§ WHAT IS EXPECTED
All lines holding the word "left" should be located in the records and copied.

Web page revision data
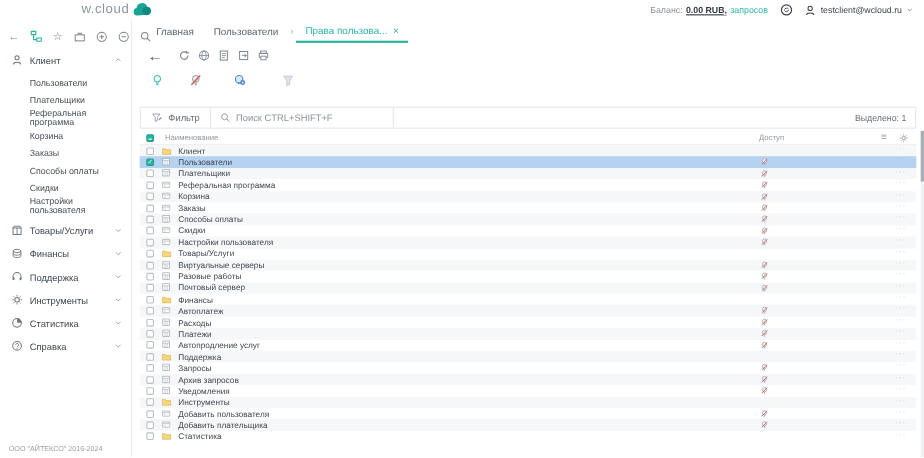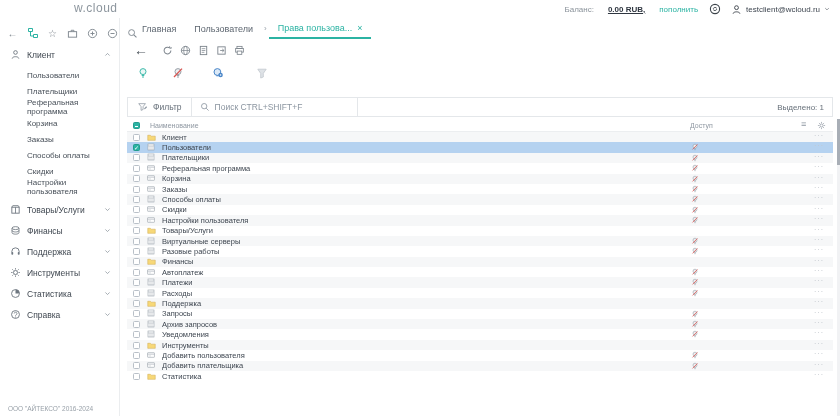--- a/index.html
+++ b/index.html
@@ -2,24 +2,24 @@
 <html><head>
 <meta charset="utf-8">
 <style>
   * { box-sizing: border-box; margin: 0; padding: 0; }
   html,body { width:840px; height:416px; overflow:hidden; background:#fff;
     font-family:"Liberation Sans", sans-serif; color:#3e4650; }
   .app { position:relative; width:840px; height:416px; }
 
   
   .topbar { position:absolute; left:0; top:0; width:840px; height:18px; background:#fff; }
-  .logo { position:absolute; left:74px; top:1px; display:flex; align-items:flex-end; gap:3px; cursor:pointer;flex-direction:column; }
+  .logo { position:absolute; left:74px; top:1px; display:flex; align-items:flex-end; gap:3px; cursor:pointer; }
   .logo-text { font-size:12px; color:#8d969e; letter-spacing:0.5px; }
   .topbar-right { position:absolute; right:10px; top:0; height:18px; display:flex; align-items:center; gap:10px; }
-  .bal { font-size:8px; color:#8a929a; display:flex; gap:14px; align-items:center; }
+  .bal { font-size:8px; color:#8a929a; display:flex; gap:3px; align-items:center; }
   .bal b { color:#2f3640;text-decoration:underline; }
   .bal .topup { color:#2bb3a3; cursor:pointer; }
   .user { display:flex; align-items:center; gap:4px; font-size:8px; color:#3e4650; cursor:pointer; }
 
   
   .sidebar { position:absolute; left:0; top:18px; width:120px; height:398px;
     border-right:1px solid #ebedef; background:#fff; }
   .icon-toolbar { position:absolute; left:6px; right:4px; top:6px; height:18px;
     display:flex; align-items:center; gap:7px; color:#7d858d; }
   .tb-ic { width:13px; height:13px; display:flex; align-items:center; justify-content:center;
@@ -104,21 +104,21 @@
         <svg width="17" height="13" viewBox="0 0 17 13">
           <path d="M3.5 12 a3.4 3.4 0 0 1 -0.4 -6.7 A5 5 0 0 1 12.8 4.2 a3.6 3.6 0 0 1 0.7 7.1 z" fill="#18a394"></path>
           <circle cx="12.2" cy="8" r="3.9" fill="#0e8a80"></circle>
         </svg>
       </span>
     </div>
     <div class="topbar-right">
       <span class="bal">
         <span>Баланс:</span>
         <b>0.00 RUB,</b>
-        <span class="topup">пополнить</span>
+        <span class="topup">запросов</span>
       </span>
       <span class="tb-ic">
         <svg width="12" height="12" viewBox="0 0 12 12">
             <circle cx="6" cy="6" r="4.6" fill="none" stroke="#3c434a" stroke-width="1.1"></circle>
             <path d="M4.2 6.6 a2 2 0 0 0 3.6 -0.4 M7.8 5.4 a2 2 0 0 0 -3.6 0.4" fill="none" stroke="#3c434a" stroke-width="0.9"></path>
           </svg>
       </span>
       <span class="user">
         <svg width="11" height="11" viewBox="0 0 12 12">
             <circle cx="6" cy="4" r="2.1" fill="none" stroke="#3c434a" stroke-width="1"></circle>
@@ -608,20 +608,38 @@
               <circle cx="6" cy="4.8" r="3" fill="#eef0f2" stroke="#8d959e" stroke-width="0.8"></circle>
               <path d="M4.7 8.6 h2.6 M5 10 h2" stroke="#8d959e" stroke-width="0.8"></path>
               <path d="M2.3 9.6 L9.7 2.2" stroke="#d9534f" stroke-width="1.2"></path>
             </svg>
           </span>
           <span class="rdots">···</span>
         </div>
         <div class="row">
           <span class="cb"></span>
           <span class="ricon">
+            <svg width="8" height="8" viewBox="0 0 12 12">
+              <rect x="1.5" y="1.5" width="9" height="9" fill="#fff" stroke="#98a1aa" stroke-width="0.9"></rect>
+              <path d="M1.5 4.4 H10.5 M4.5 4.4 V10.5 M7.5 4.4 V10.5" stroke="#98a1aa" stroke-width="0.7" fill="none"></path>
+            </svg>
+          </span>
+          <span class="rlabel">Почтовый сервер</span>
+          <span class="raccess">
+            <svg width="8" height="8" viewBox="0 0 12 12">
+              <circle cx="6" cy="4.8" r="3" fill="#eef0f2" stroke="#8d959e" stroke-width="0.8"></circle>
+              <path d="M4.7 8.6 h2.6 M5 10 h2" stroke="#8d959e" stroke-width="0.8"></path>
+              <path d="M2.3 9.6 L9.7 2.2" stroke="#d9534f" stroke-width="1.2"></path>
+            </svg>
+          </span>
+          <span class="rdots">···</span>
+        </div>
+        <div class="row">
+          <span class="cb"></span>
+          <span class="ricon">
             <svg width="9" height="9" viewBox="0 0 12 12">
               <path d="M1 3 h3.4 l1 1.2 H11 v5.6 H1 z" fill="#f7d878" stroke="#c9a23f" stroke-width="0.6"></path>
             </svg>
           </span>
           <span class="rlabel">Финансы</span>
           <span class="rdots">···</span>
         </div>
         <div class="row">
           <span class="cb"></span>
           <span class="ricon">
@@ -642,39 +660,57 @@
           <span class="rdots">···</span>
         </div>
         <div class="row">
           <span class="cb"></span>
           <span class="ricon">
             <svg width="8" height="8" viewBox="0 0 12 12">
               <rect x="1.5" y="1.5" width="9" height="9" fill="#fff" stroke="#98a1aa" stroke-width="0.9"></rect>
               <path d="M1.5 4.4 H10.5 M4.5 4.4 V10.5 M7.5 4.4 V10.5" stroke="#98a1aa" stroke-width="0.7" fill="none"></path>
             </svg>
           </span>
+          <span class="rlabel">Расходы</span>
+          <span class="raccess">
+            <svg width="8" height="8" viewBox="0 0 12 12">
+              <circle cx="6" cy="4.8" r="3" fill="#eef0f2" stroke="#8d959e" stroke-width="0.8"></circle>
+              <path d="M4.7 8.6 h2.6 M5 10 h2" stroke="#8d959e" stroke-width="0.8"></path>
+              <path d="M2.3 9.6 L9.7 2.2" stroke="#d9534f" stroke-width="1.2"></path>
+            </svg>
+          </span>
+          <span class="rdots">···</span>
+        </div>
+        <div class="row">
+          <span class="cb"></span>
+          <span class="ricon">
+            <svg width="8" height="8" viewBox="0 0 12 12">
+              <rect x="1.5" y="1.5" width="9" height="9" fill="#fff" stroke="#98a1aa" stroke-width="0.9"></rect>
+              <path d="M1.5 4.4 H10.5 M4.5 4.4 V10.5 M7.5 4.4 V10.5" stroke="#98a1aa" stroke-width="0.7" fill="none"></path>
+            </svg>
+          </span>
           <span class="rlabel">Платежи</span>
           <span class="raccess">
             <svg width="8" height="8" viewBox="0 0 12 12">
               <circle cx="6" cy="4.8" r="3" fill="#eef0f2" stroke="#8d959e" stroke-width="0.8"></circle>
               <path d="M4.7 8.6 h2.6 M5 10 h2" stroke="#8d959e" stroke-width="0.8"></path>
               <path d="M2.3 9.6 L9.7 2.2" stroke="#d9534f" stroke-width="1.2"></path>
             </svg>
           </span>
           <span class="rdots">···</span>
         </div>
         <div class="row">
           <span class="cb"></span>
           <span class="ricon">
             <svg width="8" height="8" viewBox="0 0 12 12">
               <rect x="1.5" y="1.5" width="9" height="9" fill="#fff" stroke="#98a1aa" stroke-width="0.9"></rect>
               <path d="M1.5 4.4 H10.5 M4.5 4.4 V10.5 M7.5 4.4 V10.5" stroke="#98a1aa" stroke-width="0.7" fill="none"></path>
             </svg>
           </span>
-          <span class="rlabel">Расходы</span>
+          <span class="rlabel">Автопродление услуг</span>
           <span class="raccess">
             <svg width="8" height="8" viewBox="0 0 12 12">
               <circle cx="6" cy="4.8" r="3" fill="#eef0f2" stroke="#8d959e" stroke-width="0.8"></circle>
               <path d="M4.7 8.6 h2.6 M5 10 h2" stroke="#8d959e" stroke-width="0.8"></path>
               <path d="M2.3 9.6 L9.7 2.2" stroke="#d9534f" stroke-width="1.2"></path>
             </svg>
           </span>
           <span class="rdots">···</span>
         </div>
         <div class="row">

§ TASK RESPONSE
   .topbar { position:absolute; left:0; top:0; width:840px; height:18px; background:#fff; }
-  .logo { position:absolute; left:74px; top:1px; display:flex; align-items:flex-end; gap:3px; cursor:pointer;flex-direction:column; }
+  .logo { position:absolute; left:74px; top:1px; display:flex; align-items:flex-end; gap:3px; cursor:pointer; }
   .sidebar { position:absolute; left:0; top:18px; width:120px; height:398px;
   .icon-toolbar { position:absolute; left:6px; right:4px; top:6px; height:18px;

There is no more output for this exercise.